What the task asks: In the reply, include exactly the lines of the entries below from the first to the line with "(80, 510) none", that line included.

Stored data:
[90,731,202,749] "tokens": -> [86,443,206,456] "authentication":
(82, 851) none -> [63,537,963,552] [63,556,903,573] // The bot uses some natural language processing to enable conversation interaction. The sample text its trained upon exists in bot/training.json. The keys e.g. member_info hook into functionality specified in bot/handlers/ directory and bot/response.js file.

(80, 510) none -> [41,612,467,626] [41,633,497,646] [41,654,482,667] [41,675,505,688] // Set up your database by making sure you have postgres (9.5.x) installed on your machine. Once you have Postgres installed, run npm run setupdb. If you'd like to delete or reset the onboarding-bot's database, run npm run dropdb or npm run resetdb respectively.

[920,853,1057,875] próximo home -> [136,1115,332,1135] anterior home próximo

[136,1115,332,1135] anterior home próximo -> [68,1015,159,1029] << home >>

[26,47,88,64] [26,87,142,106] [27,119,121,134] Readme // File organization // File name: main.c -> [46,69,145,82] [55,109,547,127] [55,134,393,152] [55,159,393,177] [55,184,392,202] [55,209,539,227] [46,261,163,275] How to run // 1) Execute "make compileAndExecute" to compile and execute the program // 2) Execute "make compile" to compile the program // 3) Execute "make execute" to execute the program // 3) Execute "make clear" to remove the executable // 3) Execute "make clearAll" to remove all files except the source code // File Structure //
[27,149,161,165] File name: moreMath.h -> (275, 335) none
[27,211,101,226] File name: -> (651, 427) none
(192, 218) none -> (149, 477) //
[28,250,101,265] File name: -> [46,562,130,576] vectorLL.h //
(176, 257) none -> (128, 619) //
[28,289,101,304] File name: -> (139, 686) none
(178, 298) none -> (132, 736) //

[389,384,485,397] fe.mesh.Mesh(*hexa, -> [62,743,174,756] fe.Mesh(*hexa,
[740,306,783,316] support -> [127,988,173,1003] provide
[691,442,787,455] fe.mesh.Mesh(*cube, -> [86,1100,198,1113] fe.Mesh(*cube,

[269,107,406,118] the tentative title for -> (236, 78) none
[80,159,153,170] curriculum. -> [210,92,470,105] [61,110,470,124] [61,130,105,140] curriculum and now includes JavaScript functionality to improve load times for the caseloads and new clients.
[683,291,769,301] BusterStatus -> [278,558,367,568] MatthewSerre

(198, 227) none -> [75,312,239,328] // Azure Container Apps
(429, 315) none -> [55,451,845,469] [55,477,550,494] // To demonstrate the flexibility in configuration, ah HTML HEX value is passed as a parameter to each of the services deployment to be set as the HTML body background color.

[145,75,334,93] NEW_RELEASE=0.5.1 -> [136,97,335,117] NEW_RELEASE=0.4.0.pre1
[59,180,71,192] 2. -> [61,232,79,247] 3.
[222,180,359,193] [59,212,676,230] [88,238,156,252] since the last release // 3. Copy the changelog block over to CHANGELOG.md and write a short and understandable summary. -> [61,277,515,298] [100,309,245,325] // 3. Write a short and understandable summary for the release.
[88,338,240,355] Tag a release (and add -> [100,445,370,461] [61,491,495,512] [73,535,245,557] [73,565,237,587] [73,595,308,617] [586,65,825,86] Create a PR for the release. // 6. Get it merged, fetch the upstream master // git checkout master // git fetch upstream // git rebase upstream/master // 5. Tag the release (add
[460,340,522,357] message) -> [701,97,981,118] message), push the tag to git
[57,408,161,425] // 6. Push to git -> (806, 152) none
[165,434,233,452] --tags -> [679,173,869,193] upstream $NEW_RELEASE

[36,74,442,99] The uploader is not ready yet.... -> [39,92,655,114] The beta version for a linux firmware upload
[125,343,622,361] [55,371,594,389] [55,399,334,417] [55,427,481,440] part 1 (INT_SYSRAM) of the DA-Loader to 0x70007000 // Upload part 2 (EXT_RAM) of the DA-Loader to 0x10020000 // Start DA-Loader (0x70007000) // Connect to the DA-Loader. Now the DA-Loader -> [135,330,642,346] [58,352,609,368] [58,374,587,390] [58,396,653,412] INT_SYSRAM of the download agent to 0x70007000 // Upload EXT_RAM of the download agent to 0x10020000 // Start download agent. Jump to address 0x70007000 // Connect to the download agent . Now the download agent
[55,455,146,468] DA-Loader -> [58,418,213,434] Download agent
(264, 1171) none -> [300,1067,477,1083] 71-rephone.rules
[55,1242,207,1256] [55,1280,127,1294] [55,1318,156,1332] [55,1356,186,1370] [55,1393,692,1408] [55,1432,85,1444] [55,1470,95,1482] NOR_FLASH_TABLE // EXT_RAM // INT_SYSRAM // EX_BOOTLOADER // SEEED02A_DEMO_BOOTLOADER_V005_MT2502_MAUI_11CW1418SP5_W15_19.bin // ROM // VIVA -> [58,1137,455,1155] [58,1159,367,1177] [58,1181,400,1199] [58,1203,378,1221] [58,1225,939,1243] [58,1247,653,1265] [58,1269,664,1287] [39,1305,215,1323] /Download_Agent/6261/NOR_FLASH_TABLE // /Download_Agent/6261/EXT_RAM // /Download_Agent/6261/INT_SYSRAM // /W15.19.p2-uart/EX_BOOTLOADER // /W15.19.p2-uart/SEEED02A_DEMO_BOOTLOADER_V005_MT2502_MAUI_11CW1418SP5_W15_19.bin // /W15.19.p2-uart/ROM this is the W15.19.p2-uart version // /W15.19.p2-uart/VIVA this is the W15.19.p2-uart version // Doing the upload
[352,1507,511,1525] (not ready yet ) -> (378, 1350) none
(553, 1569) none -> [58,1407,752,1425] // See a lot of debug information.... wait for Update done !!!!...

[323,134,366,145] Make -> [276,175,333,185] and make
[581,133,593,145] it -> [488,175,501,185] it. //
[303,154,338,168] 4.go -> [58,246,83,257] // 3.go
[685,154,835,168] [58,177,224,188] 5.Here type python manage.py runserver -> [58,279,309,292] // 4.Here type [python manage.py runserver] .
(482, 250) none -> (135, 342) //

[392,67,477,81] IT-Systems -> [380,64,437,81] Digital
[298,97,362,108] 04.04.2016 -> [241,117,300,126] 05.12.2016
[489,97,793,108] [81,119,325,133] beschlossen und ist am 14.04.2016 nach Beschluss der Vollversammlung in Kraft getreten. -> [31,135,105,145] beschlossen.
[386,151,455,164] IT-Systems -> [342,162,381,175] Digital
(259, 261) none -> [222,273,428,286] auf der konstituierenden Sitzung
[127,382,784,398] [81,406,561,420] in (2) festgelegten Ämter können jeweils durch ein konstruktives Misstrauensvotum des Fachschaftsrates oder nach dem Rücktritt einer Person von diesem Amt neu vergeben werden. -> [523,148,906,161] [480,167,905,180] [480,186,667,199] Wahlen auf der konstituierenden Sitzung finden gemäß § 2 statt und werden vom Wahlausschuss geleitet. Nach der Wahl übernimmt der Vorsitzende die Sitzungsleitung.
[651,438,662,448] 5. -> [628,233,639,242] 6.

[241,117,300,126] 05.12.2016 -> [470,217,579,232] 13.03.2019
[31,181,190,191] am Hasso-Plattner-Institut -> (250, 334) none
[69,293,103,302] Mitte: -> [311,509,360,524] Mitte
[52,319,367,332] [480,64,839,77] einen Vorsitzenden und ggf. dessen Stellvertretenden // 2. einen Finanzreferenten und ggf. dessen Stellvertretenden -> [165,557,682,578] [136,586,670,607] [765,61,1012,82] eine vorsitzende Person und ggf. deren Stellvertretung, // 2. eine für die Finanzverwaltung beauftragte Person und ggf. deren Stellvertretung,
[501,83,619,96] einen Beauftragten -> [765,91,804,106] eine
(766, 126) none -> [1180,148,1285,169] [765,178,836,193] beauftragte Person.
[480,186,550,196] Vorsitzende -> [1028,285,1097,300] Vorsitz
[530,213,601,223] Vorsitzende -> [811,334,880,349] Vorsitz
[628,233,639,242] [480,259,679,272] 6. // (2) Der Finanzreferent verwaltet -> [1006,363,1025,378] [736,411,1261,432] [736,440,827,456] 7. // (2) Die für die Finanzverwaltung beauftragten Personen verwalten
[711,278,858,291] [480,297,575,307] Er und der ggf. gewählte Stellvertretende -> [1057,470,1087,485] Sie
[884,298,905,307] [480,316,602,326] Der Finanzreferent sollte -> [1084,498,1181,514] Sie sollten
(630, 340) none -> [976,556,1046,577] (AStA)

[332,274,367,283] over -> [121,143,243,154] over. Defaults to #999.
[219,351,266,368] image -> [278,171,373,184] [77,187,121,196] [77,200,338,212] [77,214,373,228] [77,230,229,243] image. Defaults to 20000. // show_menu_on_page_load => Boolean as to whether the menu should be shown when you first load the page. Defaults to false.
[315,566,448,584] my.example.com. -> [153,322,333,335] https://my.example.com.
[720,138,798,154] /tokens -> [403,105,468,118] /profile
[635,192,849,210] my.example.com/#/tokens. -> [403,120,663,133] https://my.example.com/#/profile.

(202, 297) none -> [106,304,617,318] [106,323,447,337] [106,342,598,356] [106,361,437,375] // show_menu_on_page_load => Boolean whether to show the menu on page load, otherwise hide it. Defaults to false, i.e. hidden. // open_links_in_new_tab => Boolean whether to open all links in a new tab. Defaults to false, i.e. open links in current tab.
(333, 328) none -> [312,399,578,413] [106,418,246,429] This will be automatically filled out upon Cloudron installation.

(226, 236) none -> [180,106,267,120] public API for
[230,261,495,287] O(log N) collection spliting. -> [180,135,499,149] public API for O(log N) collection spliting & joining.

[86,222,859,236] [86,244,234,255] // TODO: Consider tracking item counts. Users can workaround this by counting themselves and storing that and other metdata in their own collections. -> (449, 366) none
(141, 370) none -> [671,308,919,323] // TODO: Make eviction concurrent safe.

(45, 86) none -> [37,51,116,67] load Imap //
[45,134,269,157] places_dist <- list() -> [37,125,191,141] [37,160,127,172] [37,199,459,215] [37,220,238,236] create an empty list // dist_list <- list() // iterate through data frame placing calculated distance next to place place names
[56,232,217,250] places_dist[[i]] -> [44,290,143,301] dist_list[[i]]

Expected answer:
[90,731,202,749] "tokens": -> [86,443,206,456] "authentication":
(82, 851) none -> [63,537,963,552] [63,556,903,573] // The bot uses some natural language processing to enable conversation interaction. The sample text its trained upon exists in bot/training.json. The keys e.g. member_info hook into functionality specified in bot/handlers/ directory and bot/response.js file.

(80, 510) none -> [41,612,467,626] [41,633,497,646] [41,654,482,667] [41,675,505,688] // Set up your database by making sure you have postgres (9.5.x) installed on your machine. Once you have Postgres installed, run npm run setupdb. If you'd like to delete or reset the onboarding-bot's database, run npm run dropdb or npm run resetdb respectively.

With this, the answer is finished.